8. The acoustic receiver of claim 1, wherein the mount comprises a conduit formed therein that provides fluid communication between a cavity within the sensor subassembly and an environment external of the sensor subassembly to pressure balance the cavity and the external environment.

9. The acoustic receiver of claim 1, wherein a compressible element is positioned between one end of the cylindrical piezoelectric crystal and the mount, directly or indirectly.

10. The acoustic receiver of claim 1, wherein the cylindrical piezoelectric crystal comprises wrap-around electrodes.

11. The acoustic receiver of claim 1, wherein the cylindrical piezoelectric crystal is electrically coupled to a connector via a mechanical coupling.

12. The acoustic receiver of claim 1, wherein the cylindrical piezoelectric crystal is formed as a tubular including a bore.

13. A method of acoustic logging, comprising:

receiving an acoustic signal using an acoustic receiver, wherein the acoustic receiver comprises a cylindrical piezoelectric crystal coupled to a mount without an adhesive material;

converting the acoustic signal into an electrical signal by the cylindrical piezoelectric crystal; and

transmitting the electrical signal to a processor via a conductor coupled to the cylindrical piezoelectric crystal.

14. The method of claim 13, comprising balancing pressure between an internal cavity within the sensor subassembly and an environment external of the sensor subassembly via a conduit providing fluid communication.

15. The method of claim 13, comprising compensating for thermal expansion of the cylindrical piezoelectric crystal via a compressible element coupled to the cylindrical piezoelectric crystal.

16. The method of claim 13, wherein the cylindrical piezoelectric crystal is mounted in the housing to be operable in a circumference mode.

17. The method of claim 13, further comprising coupling the mount to an additional mount using a screw extending through the cylindrical piezoelectric crystal.

18. The method of claim 13, further comprising isolating the cylindrical piezoelectric crystal from the mount by positioning an isolation ring between the cylindrical piezoelectric crystal and the mount.

19. The method of claim 18, wherein the isolation ring directly engages with the crystal and one of the metal mounts.

20. The method of claim 13, wherein converting the acoustic signal comprises detecting the electrical signal from wrap-around electrodes coupled to the cylindrical piezoelectric crystal.

Description:
Acoustic Receivers with Cylindrical Crystals Context

[0001] This section is intended to provide relevant contextual information to facilitate a better understanding of the various aspects of the described

embodiments. Accordingly, it should be understood that these statements are to be read in this light and not as admissions of prior art.
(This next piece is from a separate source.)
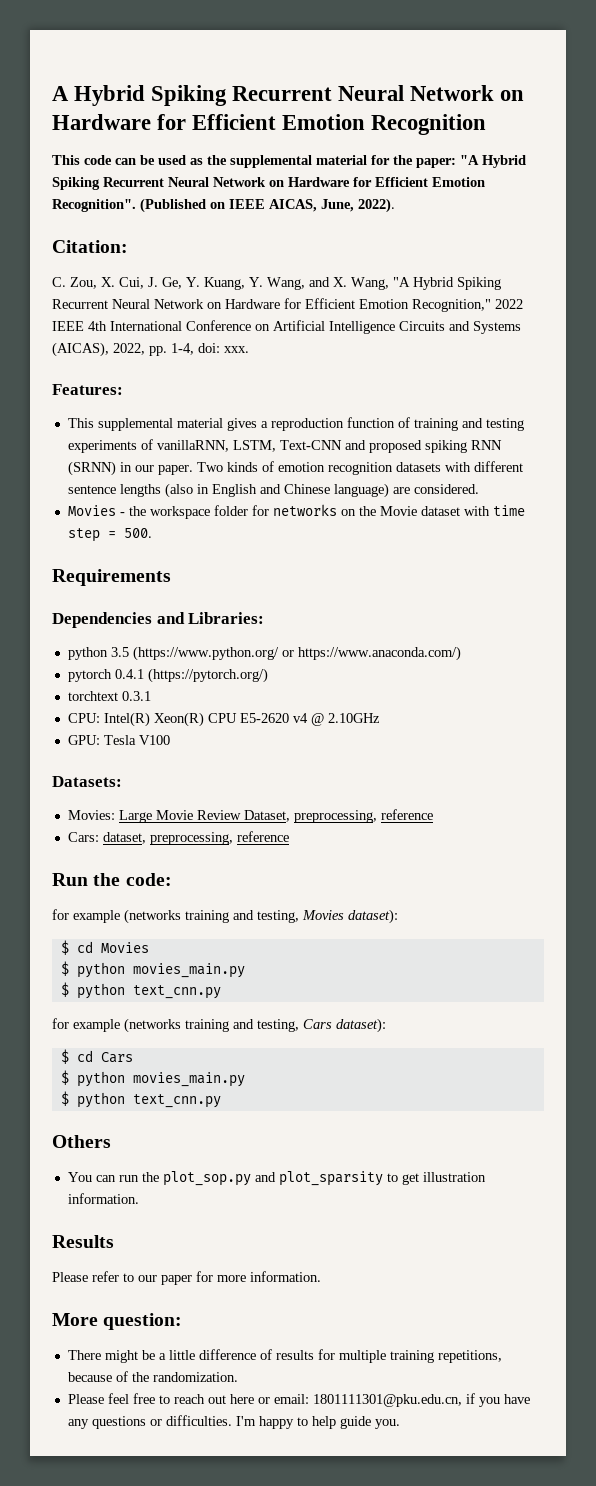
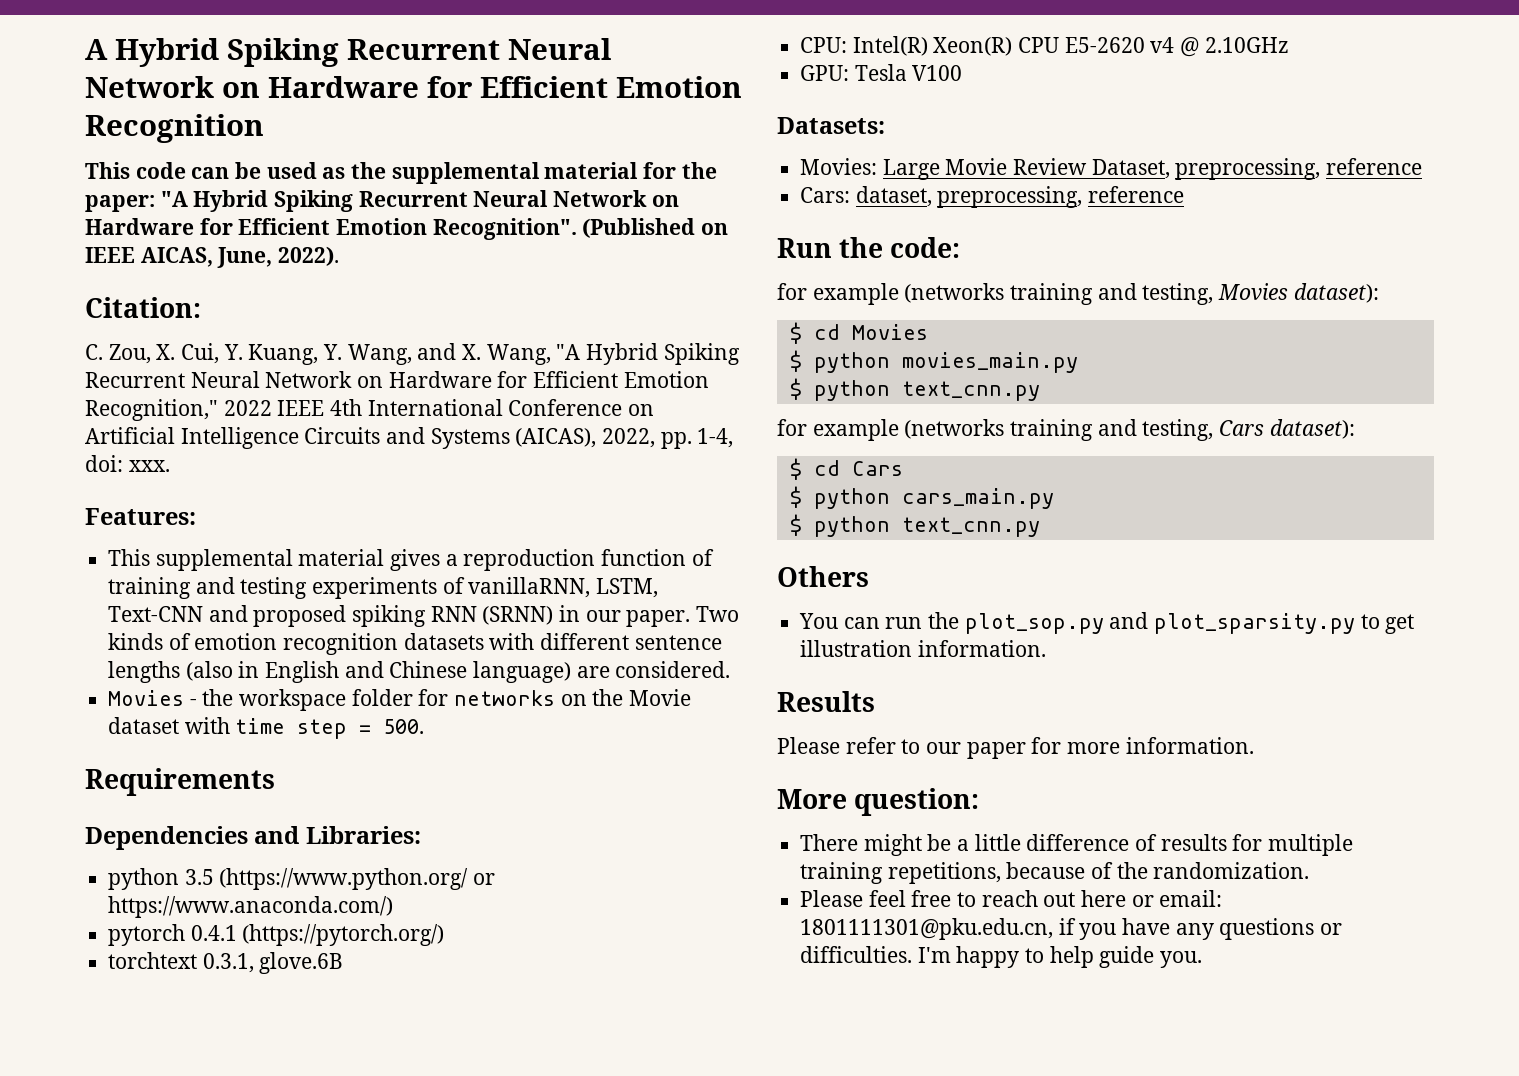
[148,277,182,289] J. Ge, -> (220, 353) none
[121,691,151,701] 0.3.1 -> [202,952,344,974] 0.3.1, glove.6B
[132,1072,245,1087] movies_main.py -> [901,488,1054,509] cars_main.py
[278,1171,383,1186] plot_sparsity -> [1154,613,1356,634] plot_sparsity.py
[0002] Geologists and geophysicists are interested in the characteristics of the formations encountered by a drill bit as it is drilling a well for the production of hydrocarbons from the earth. Such information is useful in determining the correctness of the geophysical data used to choose the drilling location and in choosing subsequent drilling locations. In horizontal drilling, such information can be useful in determining the location of the drill bit and the direction that drilling should follow.

[0003] Such information can be derived in a number of ways. For example, cuttings from the mud returned from the drill bit location can be analyzed or a core can be bored along the entire length of the borehole. Alternatively, the drill bit can be withdrawn from the borehole and a "wireline logging tool" can be lowered into the borehole to take measurements. In still another approach, called "measurement while drilling" ("MWD") or "logging while drilling" ("LWD") tools make measurements in the borehole while the drill bit is still disposed in the borehole. There are a wide variety of logging tools, including resistivity tools, density tools, sonic or acoustic tools, and imaging tools.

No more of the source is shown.